Data entries:
※

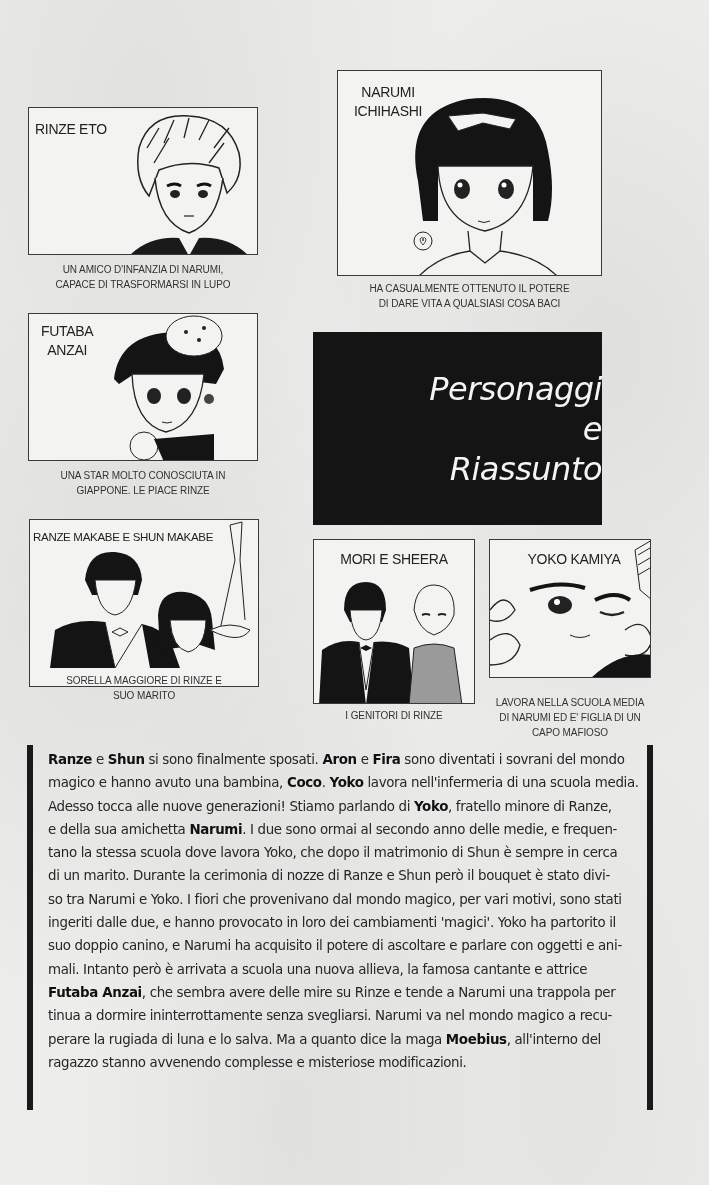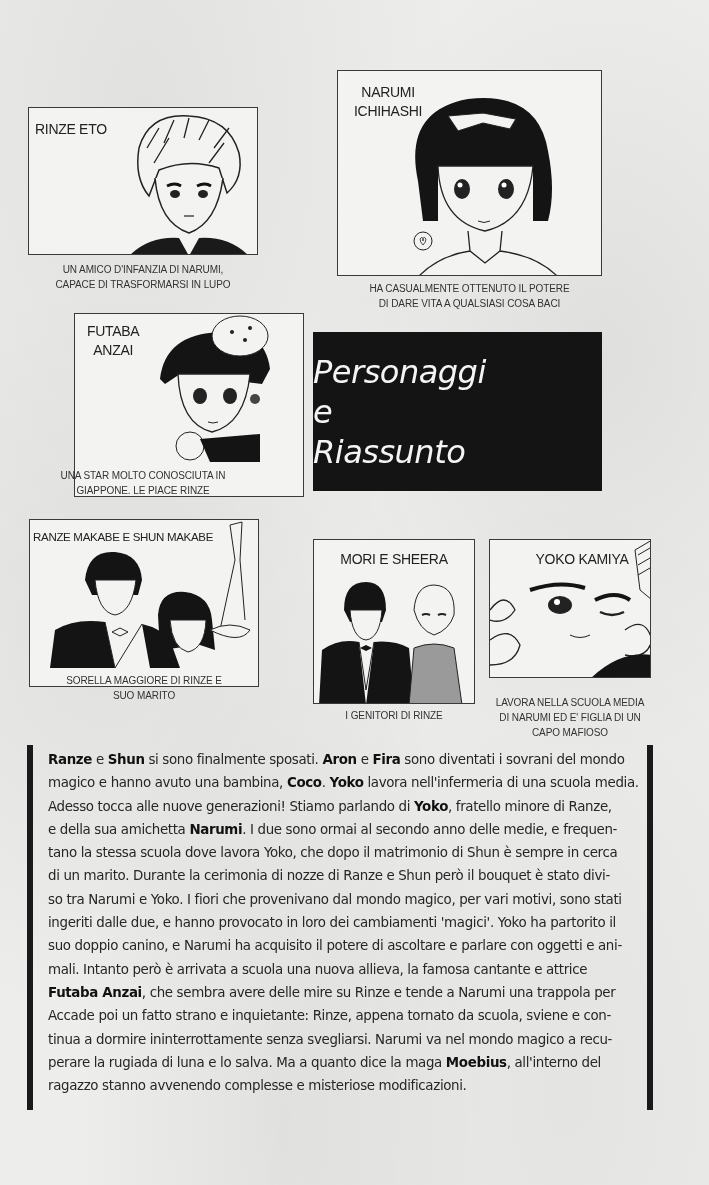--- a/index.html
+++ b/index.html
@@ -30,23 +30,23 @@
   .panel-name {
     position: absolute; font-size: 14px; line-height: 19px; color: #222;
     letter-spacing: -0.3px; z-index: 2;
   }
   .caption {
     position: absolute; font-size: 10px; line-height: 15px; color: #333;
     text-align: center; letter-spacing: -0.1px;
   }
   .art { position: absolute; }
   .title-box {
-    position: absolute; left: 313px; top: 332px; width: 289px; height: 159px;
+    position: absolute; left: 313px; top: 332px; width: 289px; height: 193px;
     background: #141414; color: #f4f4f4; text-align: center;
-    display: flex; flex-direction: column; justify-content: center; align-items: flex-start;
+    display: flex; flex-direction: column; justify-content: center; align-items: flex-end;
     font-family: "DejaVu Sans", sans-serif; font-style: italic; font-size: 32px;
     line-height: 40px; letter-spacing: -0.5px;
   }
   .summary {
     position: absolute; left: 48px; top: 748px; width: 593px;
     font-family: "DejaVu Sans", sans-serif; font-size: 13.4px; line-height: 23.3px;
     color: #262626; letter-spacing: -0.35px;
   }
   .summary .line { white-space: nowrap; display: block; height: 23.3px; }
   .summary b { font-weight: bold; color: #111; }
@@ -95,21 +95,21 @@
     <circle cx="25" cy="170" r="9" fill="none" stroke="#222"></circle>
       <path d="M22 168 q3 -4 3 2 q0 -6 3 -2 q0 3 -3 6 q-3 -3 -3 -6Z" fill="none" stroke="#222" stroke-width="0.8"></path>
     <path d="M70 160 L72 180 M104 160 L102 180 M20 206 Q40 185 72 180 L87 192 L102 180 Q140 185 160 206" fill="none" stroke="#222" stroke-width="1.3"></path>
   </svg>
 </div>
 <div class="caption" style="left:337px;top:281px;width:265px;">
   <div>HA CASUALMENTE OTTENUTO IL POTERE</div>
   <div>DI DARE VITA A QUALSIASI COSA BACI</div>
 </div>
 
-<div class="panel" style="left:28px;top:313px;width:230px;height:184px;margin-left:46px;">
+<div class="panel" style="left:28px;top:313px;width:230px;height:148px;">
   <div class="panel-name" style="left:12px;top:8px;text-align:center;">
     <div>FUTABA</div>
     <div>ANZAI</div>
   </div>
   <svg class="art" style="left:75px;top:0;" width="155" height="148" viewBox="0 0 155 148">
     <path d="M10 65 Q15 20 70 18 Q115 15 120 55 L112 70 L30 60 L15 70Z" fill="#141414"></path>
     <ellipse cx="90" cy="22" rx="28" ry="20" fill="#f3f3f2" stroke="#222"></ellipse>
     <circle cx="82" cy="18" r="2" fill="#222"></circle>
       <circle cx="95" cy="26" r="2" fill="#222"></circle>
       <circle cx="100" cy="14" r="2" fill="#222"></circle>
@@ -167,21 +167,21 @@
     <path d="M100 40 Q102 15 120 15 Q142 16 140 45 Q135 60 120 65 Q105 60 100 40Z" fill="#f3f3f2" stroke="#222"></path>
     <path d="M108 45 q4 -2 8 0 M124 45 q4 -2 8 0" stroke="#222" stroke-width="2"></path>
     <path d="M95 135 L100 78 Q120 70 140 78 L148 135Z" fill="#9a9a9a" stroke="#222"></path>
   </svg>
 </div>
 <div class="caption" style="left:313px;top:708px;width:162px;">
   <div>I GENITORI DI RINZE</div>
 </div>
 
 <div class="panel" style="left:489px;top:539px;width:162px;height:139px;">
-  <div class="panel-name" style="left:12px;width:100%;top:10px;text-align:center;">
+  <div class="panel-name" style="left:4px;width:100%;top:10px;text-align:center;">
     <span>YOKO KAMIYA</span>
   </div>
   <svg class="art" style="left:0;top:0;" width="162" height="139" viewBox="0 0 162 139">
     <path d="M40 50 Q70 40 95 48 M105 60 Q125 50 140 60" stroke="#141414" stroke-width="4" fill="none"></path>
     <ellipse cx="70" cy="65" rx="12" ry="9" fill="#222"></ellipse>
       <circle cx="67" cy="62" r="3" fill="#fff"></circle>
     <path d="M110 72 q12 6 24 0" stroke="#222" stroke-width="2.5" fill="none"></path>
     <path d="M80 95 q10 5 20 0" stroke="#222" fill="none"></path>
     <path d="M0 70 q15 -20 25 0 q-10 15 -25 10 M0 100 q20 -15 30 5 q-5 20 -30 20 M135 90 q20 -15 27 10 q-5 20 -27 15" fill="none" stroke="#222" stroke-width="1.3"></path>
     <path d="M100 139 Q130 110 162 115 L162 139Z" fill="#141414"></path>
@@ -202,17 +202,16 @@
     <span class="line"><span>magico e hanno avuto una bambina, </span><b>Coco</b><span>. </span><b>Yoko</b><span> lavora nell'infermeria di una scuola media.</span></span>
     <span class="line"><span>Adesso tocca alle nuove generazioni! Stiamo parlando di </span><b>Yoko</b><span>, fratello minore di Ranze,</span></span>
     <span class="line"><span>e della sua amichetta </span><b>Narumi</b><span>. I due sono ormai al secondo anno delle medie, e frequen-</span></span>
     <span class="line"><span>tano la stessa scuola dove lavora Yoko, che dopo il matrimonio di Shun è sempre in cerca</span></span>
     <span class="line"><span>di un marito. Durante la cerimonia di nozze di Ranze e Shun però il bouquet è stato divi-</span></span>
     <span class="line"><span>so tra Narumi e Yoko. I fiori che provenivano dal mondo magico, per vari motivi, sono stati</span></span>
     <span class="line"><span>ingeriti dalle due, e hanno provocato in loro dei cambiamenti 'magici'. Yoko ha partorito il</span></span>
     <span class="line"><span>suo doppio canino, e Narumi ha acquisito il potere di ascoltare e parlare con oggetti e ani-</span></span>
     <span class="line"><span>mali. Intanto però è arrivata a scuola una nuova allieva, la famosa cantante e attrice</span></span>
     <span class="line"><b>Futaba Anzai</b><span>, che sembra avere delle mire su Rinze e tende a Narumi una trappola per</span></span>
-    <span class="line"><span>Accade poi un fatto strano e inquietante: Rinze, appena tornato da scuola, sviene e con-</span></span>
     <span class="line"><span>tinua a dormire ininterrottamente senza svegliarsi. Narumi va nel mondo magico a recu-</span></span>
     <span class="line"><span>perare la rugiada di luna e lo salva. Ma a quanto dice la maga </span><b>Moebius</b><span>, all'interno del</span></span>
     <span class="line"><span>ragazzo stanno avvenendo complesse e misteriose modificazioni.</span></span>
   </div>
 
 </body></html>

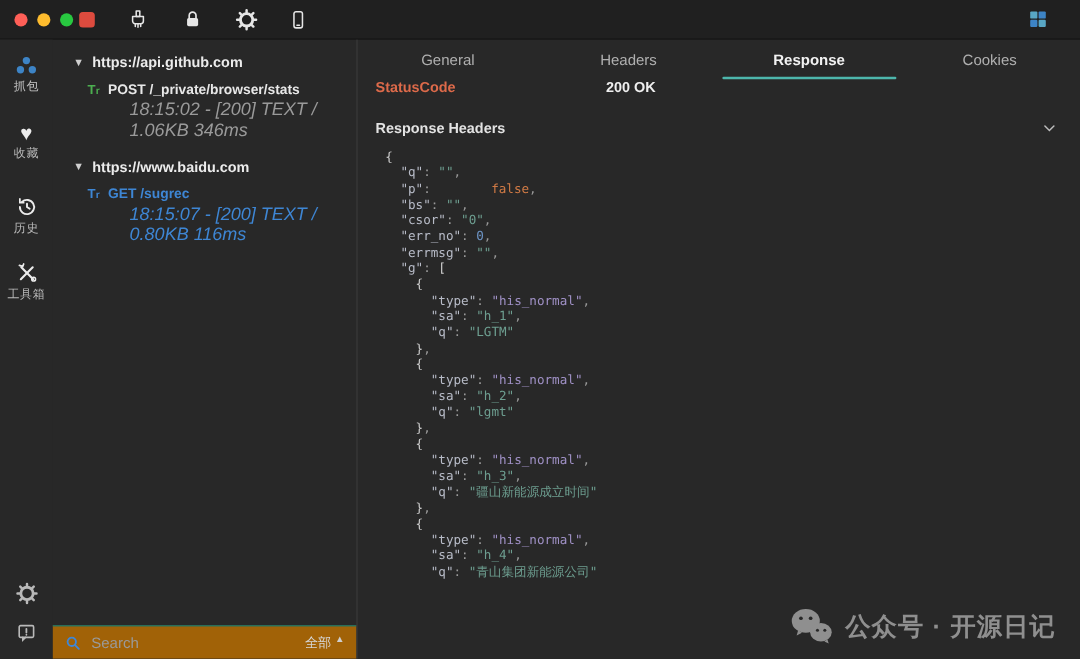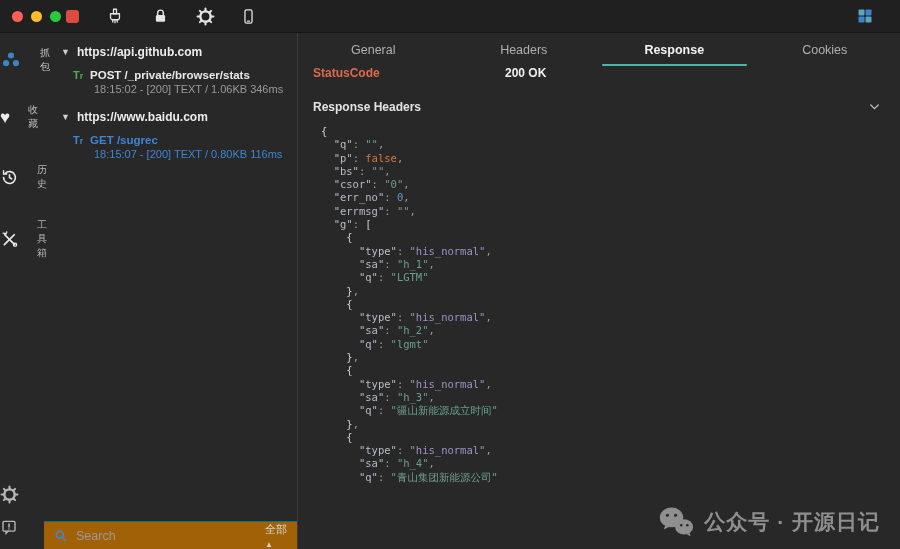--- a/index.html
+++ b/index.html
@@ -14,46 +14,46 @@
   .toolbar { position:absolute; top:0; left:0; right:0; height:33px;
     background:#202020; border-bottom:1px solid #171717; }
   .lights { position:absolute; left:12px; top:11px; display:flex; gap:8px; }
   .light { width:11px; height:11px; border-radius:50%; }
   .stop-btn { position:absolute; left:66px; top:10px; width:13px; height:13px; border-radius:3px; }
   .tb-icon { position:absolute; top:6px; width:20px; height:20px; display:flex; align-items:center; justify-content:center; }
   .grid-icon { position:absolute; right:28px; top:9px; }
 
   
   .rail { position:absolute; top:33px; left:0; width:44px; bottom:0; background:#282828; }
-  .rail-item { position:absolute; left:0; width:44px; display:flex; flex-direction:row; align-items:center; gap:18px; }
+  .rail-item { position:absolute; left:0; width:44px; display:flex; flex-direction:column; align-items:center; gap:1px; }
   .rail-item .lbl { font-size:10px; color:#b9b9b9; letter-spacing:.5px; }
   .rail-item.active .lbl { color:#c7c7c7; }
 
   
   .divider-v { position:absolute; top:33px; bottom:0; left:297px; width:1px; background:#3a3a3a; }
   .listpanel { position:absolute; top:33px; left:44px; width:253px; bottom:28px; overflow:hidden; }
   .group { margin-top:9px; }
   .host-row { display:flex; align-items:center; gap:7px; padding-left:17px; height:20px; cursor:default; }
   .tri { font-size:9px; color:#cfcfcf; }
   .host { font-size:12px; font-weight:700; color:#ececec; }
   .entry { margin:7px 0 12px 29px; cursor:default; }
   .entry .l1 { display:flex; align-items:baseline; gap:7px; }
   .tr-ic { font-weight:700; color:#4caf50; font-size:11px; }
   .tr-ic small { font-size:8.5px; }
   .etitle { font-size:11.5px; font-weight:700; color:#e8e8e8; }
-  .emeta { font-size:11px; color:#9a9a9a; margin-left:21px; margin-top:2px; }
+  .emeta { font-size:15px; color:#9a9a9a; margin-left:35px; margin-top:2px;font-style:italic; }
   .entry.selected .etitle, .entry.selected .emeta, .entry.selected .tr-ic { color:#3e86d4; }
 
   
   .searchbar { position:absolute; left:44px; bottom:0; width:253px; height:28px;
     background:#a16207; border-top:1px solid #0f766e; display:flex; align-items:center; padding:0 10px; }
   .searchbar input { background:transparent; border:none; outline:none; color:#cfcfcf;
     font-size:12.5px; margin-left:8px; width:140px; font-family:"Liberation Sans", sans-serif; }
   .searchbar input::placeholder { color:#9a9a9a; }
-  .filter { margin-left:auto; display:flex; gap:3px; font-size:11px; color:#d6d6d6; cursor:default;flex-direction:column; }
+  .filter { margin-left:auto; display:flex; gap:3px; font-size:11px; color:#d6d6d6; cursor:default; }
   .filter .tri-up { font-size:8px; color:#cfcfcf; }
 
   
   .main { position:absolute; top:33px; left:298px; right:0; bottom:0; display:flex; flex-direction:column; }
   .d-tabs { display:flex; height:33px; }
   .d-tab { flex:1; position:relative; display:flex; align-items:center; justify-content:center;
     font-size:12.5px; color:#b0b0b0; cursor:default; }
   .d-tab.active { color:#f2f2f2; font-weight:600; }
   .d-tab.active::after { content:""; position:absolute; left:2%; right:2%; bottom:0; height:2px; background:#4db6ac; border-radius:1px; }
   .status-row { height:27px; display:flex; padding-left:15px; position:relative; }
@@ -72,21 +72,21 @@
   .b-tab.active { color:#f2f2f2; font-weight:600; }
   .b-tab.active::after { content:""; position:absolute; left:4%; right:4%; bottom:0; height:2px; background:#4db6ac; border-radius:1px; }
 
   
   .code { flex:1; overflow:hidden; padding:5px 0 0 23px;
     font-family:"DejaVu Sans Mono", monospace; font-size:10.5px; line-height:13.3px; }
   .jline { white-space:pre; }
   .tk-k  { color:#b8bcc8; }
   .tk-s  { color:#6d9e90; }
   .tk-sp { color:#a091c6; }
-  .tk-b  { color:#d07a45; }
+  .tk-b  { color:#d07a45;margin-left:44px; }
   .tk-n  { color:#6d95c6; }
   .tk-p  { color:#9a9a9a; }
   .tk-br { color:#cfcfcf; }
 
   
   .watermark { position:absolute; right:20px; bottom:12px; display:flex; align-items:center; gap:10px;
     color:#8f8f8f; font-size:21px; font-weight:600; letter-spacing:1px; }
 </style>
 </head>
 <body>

※

Task: If a line in the records above contains "solid", copy that line.

Task result:
     background:#202020; border-bottom:1px solid #171717; }
     background:#a16207; border-top:1px solid #0f766e; display:flex; align-items:center; padding:0 10px; }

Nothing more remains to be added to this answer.